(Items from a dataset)

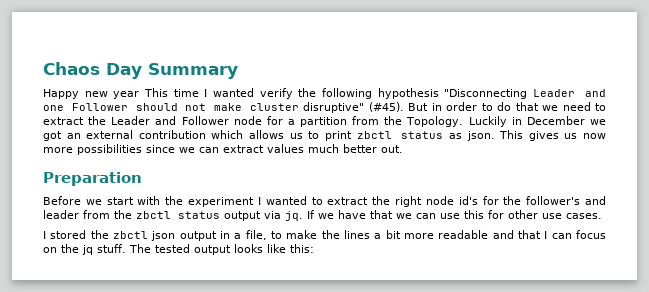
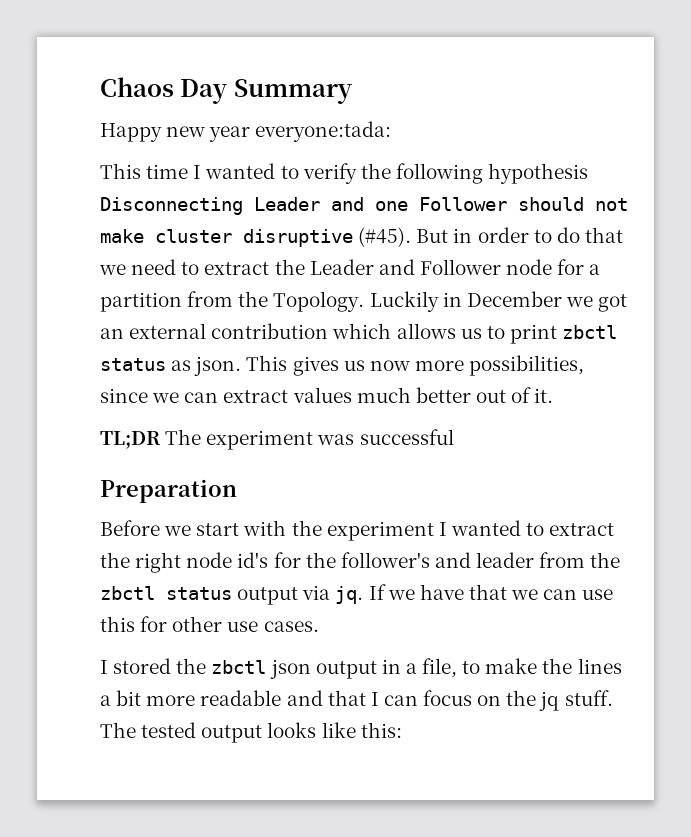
- Happy new year This time I wanted verify the following hypothesis "Disconnecting Leader and one Follower should not make cluster disruptive" (#45).
+ Happy new year everyone:tada:
+ This time I wanted to verify the following hypothesis Disconnecting Leader and one Follower should not make cluster disruptive (#45).
- This gives us now more possibilities since we can extract values much better out.
+ This gives us now more possibilities, since we can extract values much better out of it.
+ TL;DR The experiment was successful

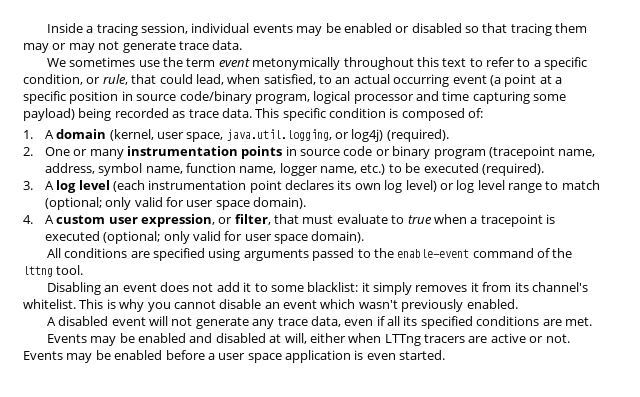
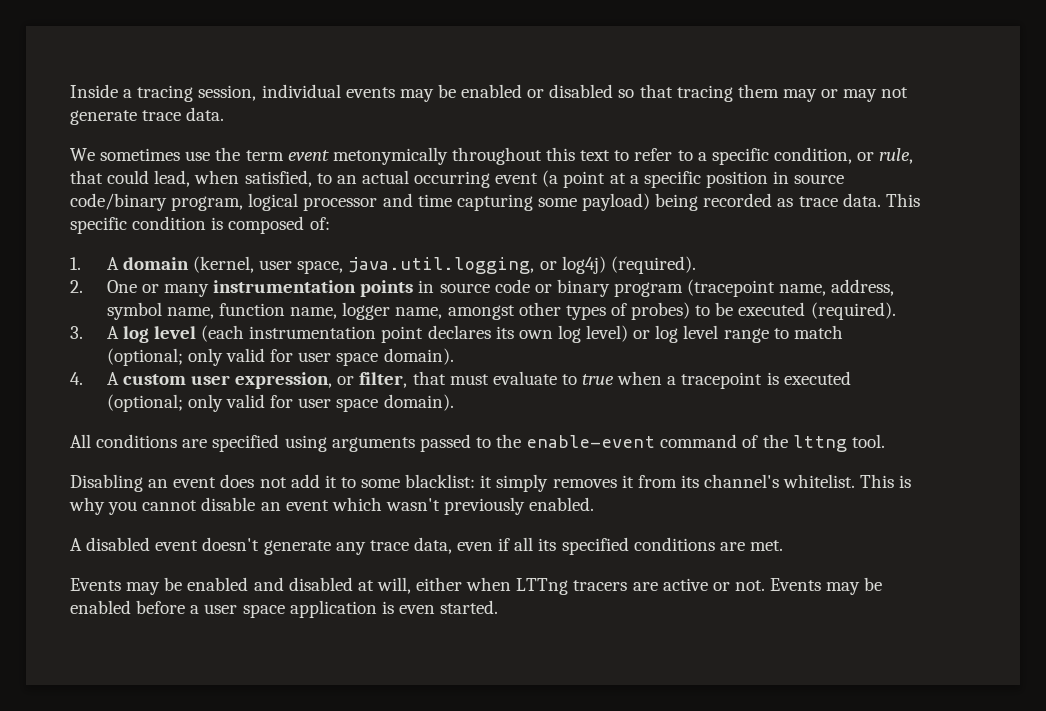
- 2. One or many instrumentation points in source code or binary program (tracepoint name, address, symbol name, function name, logger name, etc.) to be executed (required).
+ 2. One or many instrumentation points in source code or binary program (tracepoint name, address, symbol name, function name, logger name, amongst other types of probes) to be executed (required).
- A disabled event will not generate any trace data, even if all its specified conditions are met.
+ A disabled event doesn't generate any trace data, even if all its specified conditions are met.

WHAT THE EXERCISE ASKS:
If a line falls between the first line of the records above and the line containing "- A disabled", inclusive, retype it exactly; leave pictures out.

SOLUTION:
- Happy new year This time I wanted verify the following hypothesis "Disconnecting Leader and one Follower should not make cluster disruptive" (#45).
+ Happy new year everyone:tada:
+ This time I wanted to verify the following hypothesis Disconnecting Leader and one Follower should not make cluster disruptive (#45).
- This gives us now more possibilities since we can extract values much better out.
+ This gives us now more possibilities, since we can extract values much better out of it.
+ TL;DR The experiment was successful

- 2. One or many instrumentation points in source code or binary program (tracepoint name, address, symbol name, function name, logger name, etc.) to be executed (required).
+ 2. One or many instrumentation points in source code or binary program (tracepoint name, address, symbol name, function name, logger name, amongst other types of probes) to be executed (required).
- A disabled event will not generate any trace data, even if all its specified conditions are met.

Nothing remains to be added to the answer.